Yes, I’ve used frozen shrimp—just make sure to thaw and pat them dry before seasoning and roasting.
What kind of sausage works best?
I usually go with smoked sausage or kielbasa. Andouille adds more spice if I want extra heat.
Can I make this less spicy?
Definitely. I either use a mild Cajun seasoning or reduce the amount and balance with more lemon and butter.

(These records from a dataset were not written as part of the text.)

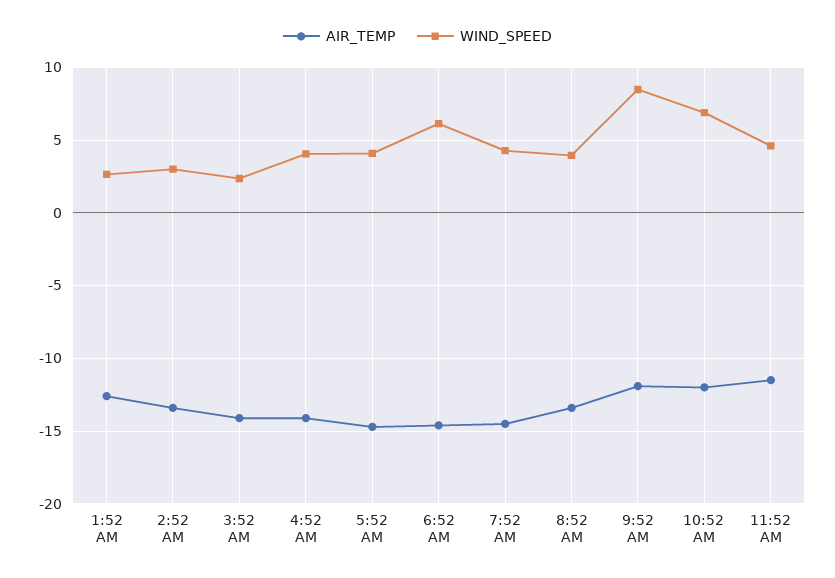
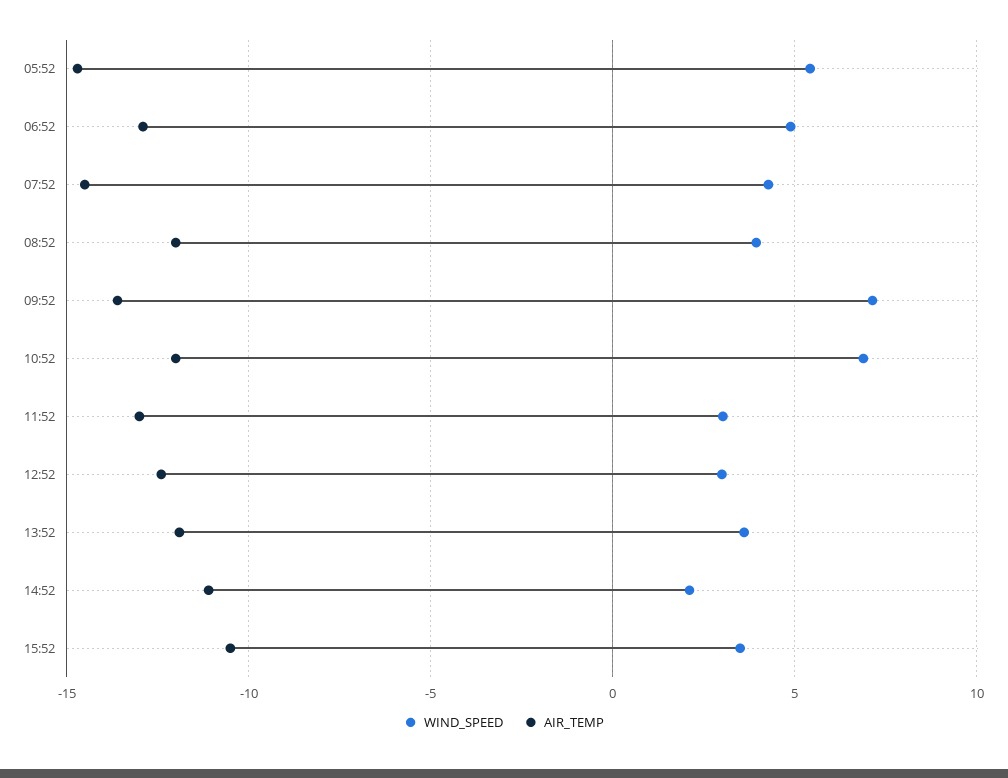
AIR_TEMP, 1:52 AM: -12.5 -> none
WIND_SPEED, 1:52 AM: 2.5 -> none
AIR_TEMP, 2:52 AM: -13.5 -> none
WIND_SPEED, 2:52 AM: 3 -> none
AIR_TEMP, 3:52 AM: -14 -> none
WIND_SPEED, 3:52 AM: 2.5 -> none
AIR_TEMP, 4:52 AM: -14 -> none
WIND_SPEED, 4:52 AM: 4 -> none
WIND_SPEED, 5:52 AM: 4 -> 5.5
AIR_TEMP, 6:52 AM: -14.5 -> -13
WIND_SPEED, 6:52 AM: 6 -> 5
AIR_TEMP, 8:52 AM: -13.5 -> -12
AIR_TEMP, 9:52 AM: -12 -> -13.5
WIND_SPEED, 9:52 AM: 8.5 -> 7
AIR_TEMP, 11:52 AM: -11.5 -> -13
WIND_SPEED, 11:52 AM: 4.5 -> 3
WIND_SPEED, 12:52: none -> 3
AIR_TEMP, 12:52: none -> -12.5
WIND_SPEED, 13:52: none -> 3.5
AIR_TEMP, 13:52: none -> -12
WIND_SPEED, 14:52: none -> 2
AIR_TEMP, 14:52: none -> -11
WIND_SPEED, 15:52: none -> 3.5
AIR_TEMP, 15:52: none -> -10.5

What’s the best way to avoid overcooking the shrimp?
I add them halfway through baking and only cook until they turn pink and curl. Overcooked shrimp get rubbery fast.
Can I prepare this in advance?
Yes, I prep everything ahead—cut the veggies, mix the shrimp with the butter, and store them separately in the fridge. When I’m ready to cook, I just assemble and bake.
Conclusion
Cajun Butter Shrimp & Sausage Sheet Pan is a go-to recipe in my kitchen when I want something bold, quick, and full of flavor. It’s a perfect all-in-one meal with minimal cleanup and maximum taste. Whether I’m feeding the family or hosting friends, this dish always brings the heat and satisfaction.

Cajun Butter Shrimp & Sausage Sheet Pan
- Author: Linda
- Prep Time: 10 minutes
- Cook Time: 25 minutes
- Total Time: 35 minutes
- Yield: 4 servings
- Category: Main Course
- Method: Roasting
- Cuisine: Cajun
- Diet: Gluten Free
Description
Cajun Butter Shrimp & Sausage Sheet Pan is a bold, flavorful one-pan meal featuring juicy shrimp, smoky sausage, and roasted vegetables tossed in a buttery Cajun seasoning blend. Quick to prepare and easy to clean up, it’s perfect for weeknight dinners.
Ingredients
- 1 lb large shrimp, peeled and deveined
- 12 oz smoked sausage, sliced
- 2 bell peppers, sliced
- 1 red onion, sliced
- 2 ears corn on the cob, cut into rounds or 1 1/2 cups frozen mini cobs
- 3 tbsp melted butter
- 2 tbsp olive oil
- 2 tbsp Cajun seasoning (divided)
- 3 cloves garlic, minced
- 1 tbsp lemon juice
- Salt and pepper to taste
- Optional garnish: chopped parsley or green onions
Instructions
- Preheat oven to 425°F (220°C). Line a sheet pan with parchment paper or foil.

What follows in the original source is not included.